WHAT THIS TASK INVOLVES — In the records below, find the line that contains "Параметр N/Trepr –" and the line that contains "- 3.9 динамический", then retype exactly those two lines and every line between them.

INPUT MATERIAL —

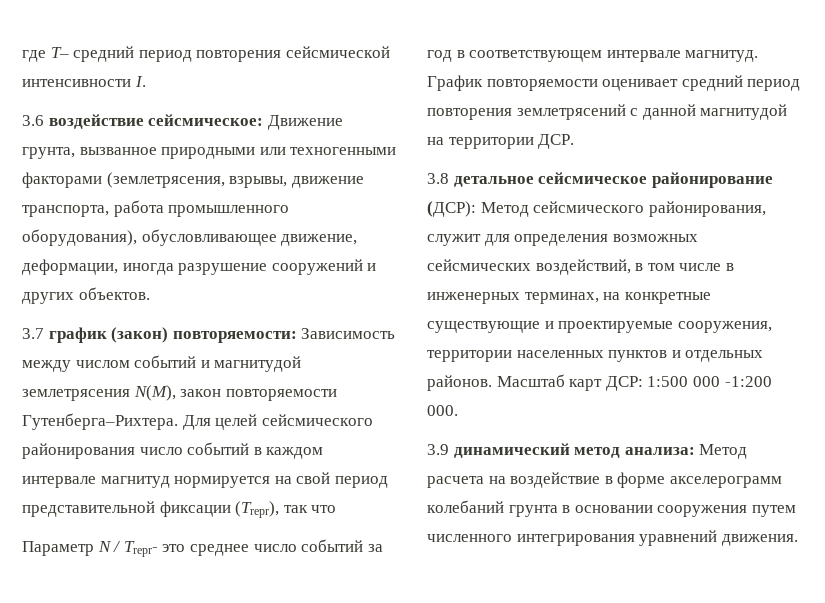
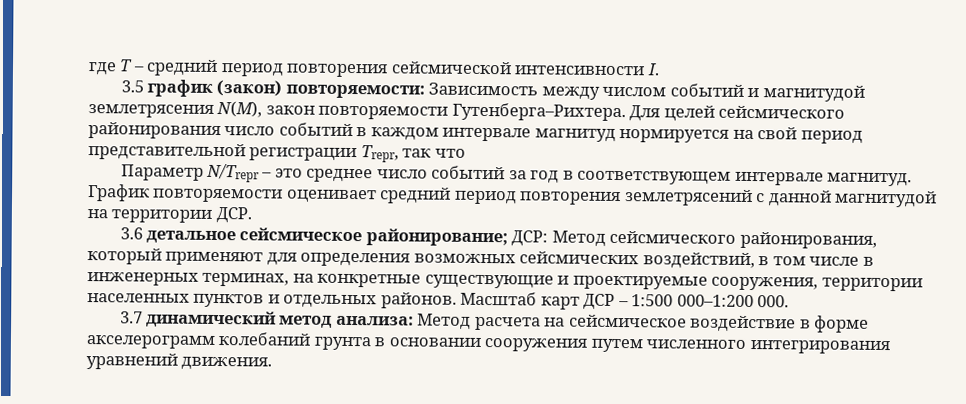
- где T– средний период повторения сейсмической интенсивности I.
+ где T – средний период повторения сейсмической интенсивности I.
- 3.6 воздействие сейсмическое: Движение грунта, вызванное природными или техногенными факторами (землетрясения, взрывы, движение транспорта, работа промышленного оборудования), обусловливающее движение, деформации, иногда разрушение сооружений и других объектов.
- 3.7 график (закон) повторяемости: Зависимость между числом событий и магнитудой землетрясения N(M), закон повторяемости Гутенберга–Рихтера.
+ 3.5 график (закон) повторяемости: Зависимость между числом событий и магнитудой землетрясения N(M), закон повторяемости Гутенберга–Рихтера.
- Для целей сейсмического районирования число событий в каждом интервале магнитуд нормируется на свой период представительной фиксации (Trepr), так что
+ Для целей сейсмического районирования число событий в каждом интервале магнитуд нормируется на свой период представительной регистрации Trepr, так что
- Параметр N / Trepr- это среднее число событий за год в соответствующем интервале магнитуд.
+ Параметр N/Trepr – это среднее число событий за год в соответствующем интервале магнитуд.
- 3.8 детальное сейсмическое районирование (ДСР): Метод сейсмического районирования, служит для определения возможных сейсмических воздействий, в том числе в инженерных терминах, на конкретные существующие и проектируемые сооружения, территории населенных пунктов и отдельных районов.
+ 3.6 детальное сейсмическое районирование; ДСР: Метод сейсмического районирования, который применяют для определения возможных сейсмических воздействий, в том числе в инженерных терминах, на конкретные существующие и проектируемые сооружения, территории населенных пунктов и отдельных районов.
- Масштаб карт ДСР: 1:500 000 -1:200 000.
+ Масштаб карт ДСР – 1:500 000–1:200 000.
- 3.9 динамический метод анализа: Метод расчета на воздействие в форме акселерограмм колебаний грунта в основании сооружения путем численного интегрирования уравнений движения.
+ 3.7 динамический метод анализа: Метод расчета на сейсмическое воздействие в форме акселерограмм колебаний грунта в основании сооружения путем численного интегрирования уравнений движения.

SOLUTION TO THE EXERCISE —
+ Параметр N/Trepr – это среднее число событий за год в соответствующем интервале магнитуд.
- 3.8 детальное сейсмическое районирование (ДСР): Метод сейсмического районирования, служит для определения возможных сейсмических воздействий, в том числе в инженерных терминах, на конкретные существующие и проектируемые сооружения, территории населенных пунктов и отдельных районов.
+ 3.6 детальное сейсмическое районирование; ДСР: Метод сейсмического районирования, который применяют для определения возможных сейсмических воздействий, в том числе в инженерных терминах, на конкретные существующие и проектируемые сооружения, территории населенных пунктов и отдельных районов.
- Масштаб карт ДСР: 1:500 000 -1:200 000.
+ Масштаб карт ДСР – 1:500 000–1:200 000.
- 3.9 динамический метод анализа: Метод расчета на воздействие в форме акселерограмм колебаний грунта в основании сооружения путем численного интегрирования уравнений движения.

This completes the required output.